Any traffic on ports 4444, 4242, 1337, and 31337 (label: “suspicious port”).
Large uploads: bytes_sent > 1e6 and bytes_sent > 10 * bytes_received (label: “large upload”)
Unknown protocols (not TCP or UDP) (label: “unknown protocol”)
Mismatched protocols for ports: TCP protocol being used on ports 123, 69, and 1900. UDP protocol being used on ports 22, 25, and 80. (label: “mismatched protocol”)
Destination IP addresses in 198.51.100.0/24 and 203.0.113.0/24 (/24 means that last number can be anything so 198.51.100.45 and 203.0.113.123 are both problems.) (label: “suspicious destination”)
Destination IP addresses of 127.0.0.1 when source ip is not 127.0.0.1 (label: “loopback destination”)

Write a method filter_suspicious_connections that takes a list of NetworkEvent instances and returns a list of suspicious connections as json.

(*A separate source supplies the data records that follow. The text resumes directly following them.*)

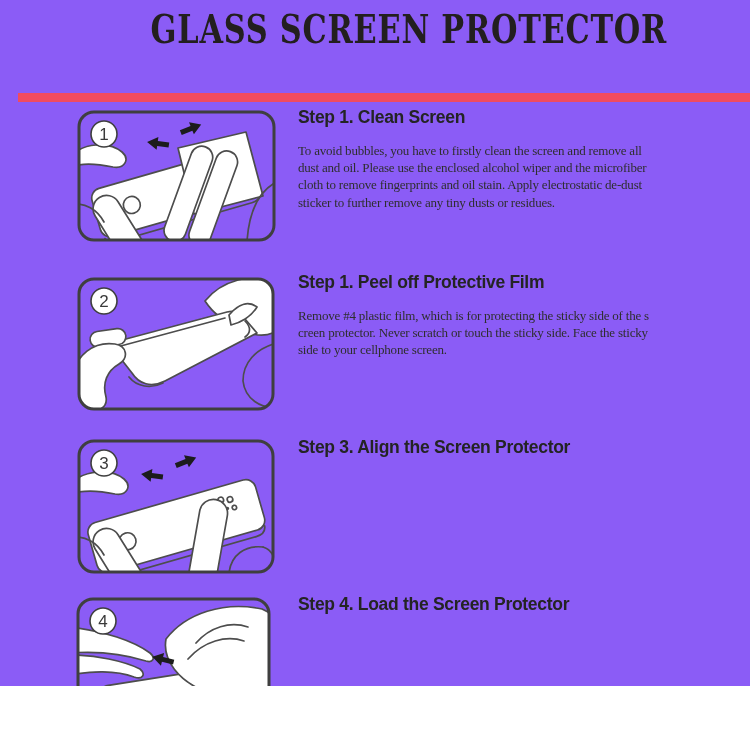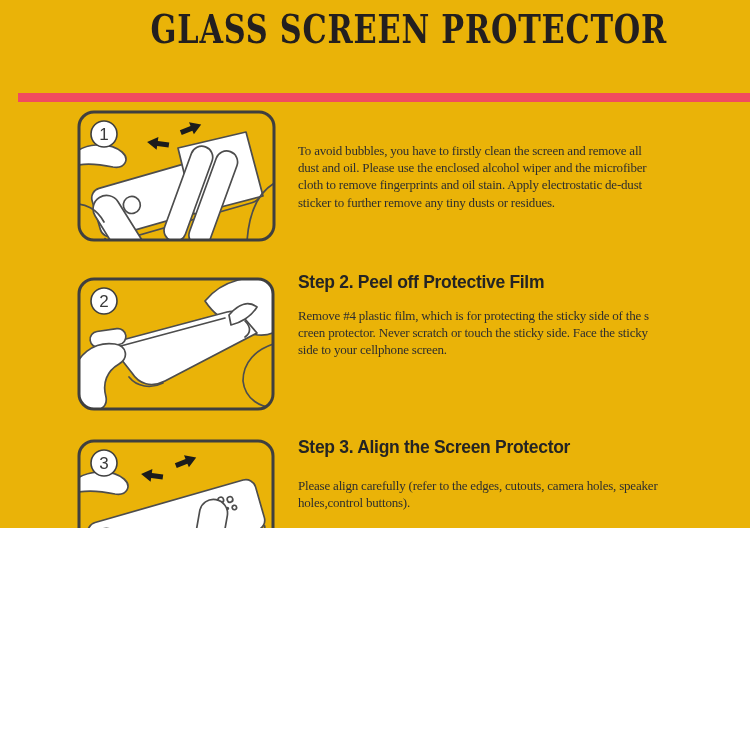"GLASS SCREEN PROTECTOR" .page { background: #eab308 -> #8b5cf6; height: 528px -> 686px }
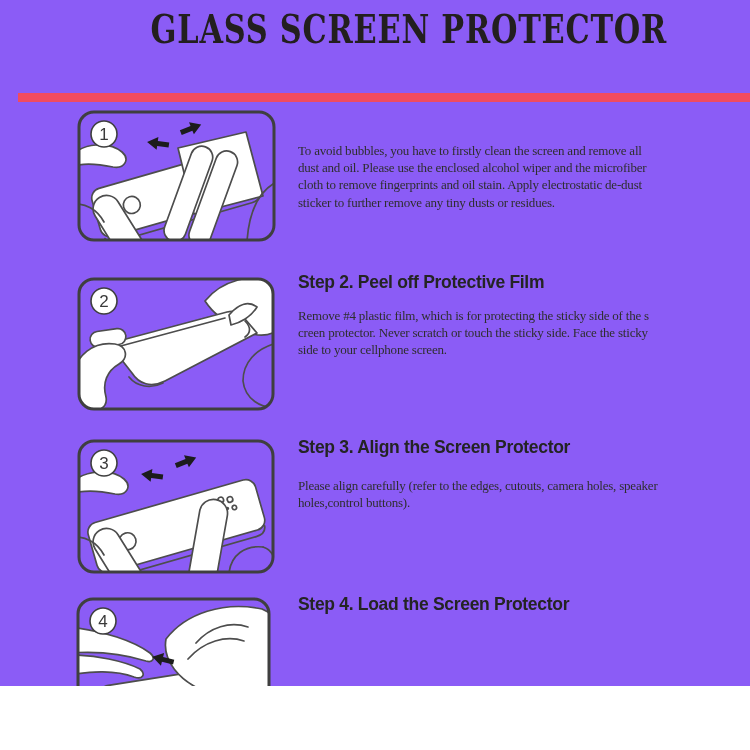"Step 1. Clean Screen" div.step-heading { html: none -> <div>Step 1. Clean Screen</div> }
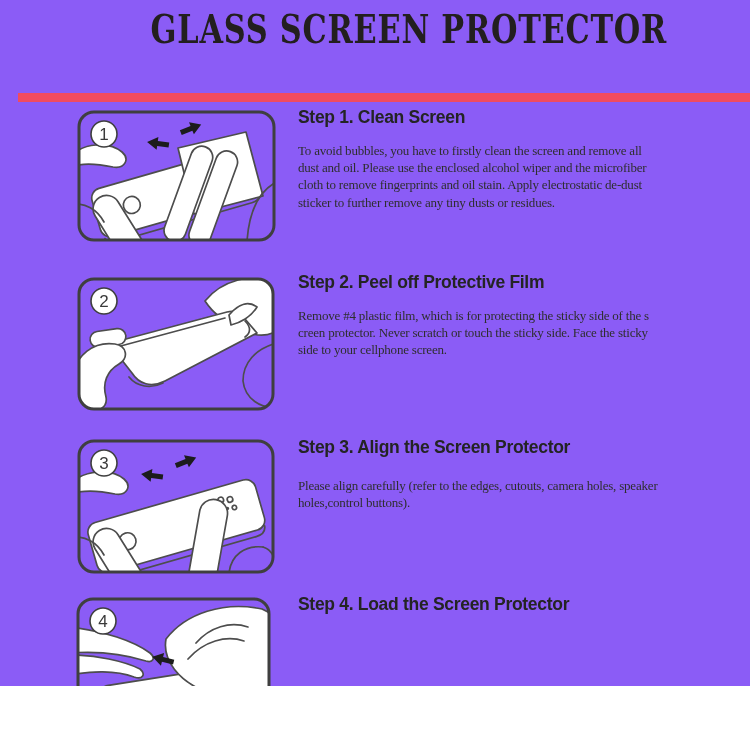"Step 2. Peel off Protective" div.step-heading { text: 2 -> 1 }
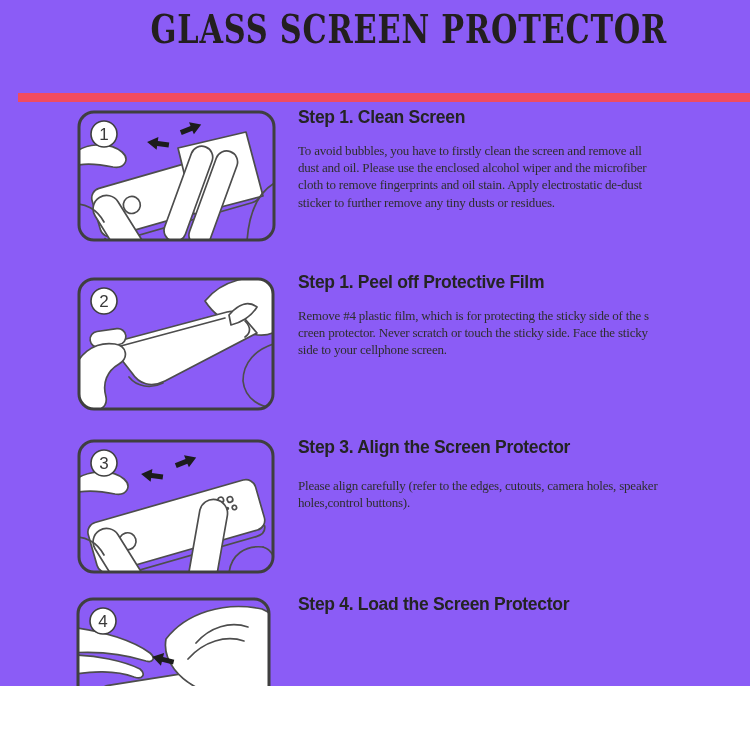"Please align carefully (refer to" div.step-body { html: <div>Please align carefully (refer to the edges, cutouts, camera holes, speaker holes,control buttons).</div> -> none }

Again, add the “suspicious” key to each dictionary with its value specifying the issue. If you use a dataclass, you can use the dataclasses.asdict method to generate the dictionary automatically. You must use at least one sequence pattern and at least one or pattern in your cases.

Hints

Remember the IP addresses are are lists
Guards may also be helpful

5. Process All Logs Concurrently (15 pts)

Finally, we are going to process all the logs using threads via concurrent.futures. Use a ThreadPoolExecutor to run the functions from Parts 3 and 4 for each matching file from Part 2. Take the suspicious results from each log, and concatenate them together. You should find over between 13,000 and 14,000 suspicious results.

Hints

Use concurrent.futures to run each thread, and consider the map function to wait for all results to complete

Extra Credit

CS490 students may do Part 1b instead of Part 1a for 10 points of extra credit.
Extract the machine name and date information from the filenames and include it in the reported json data (10 pts).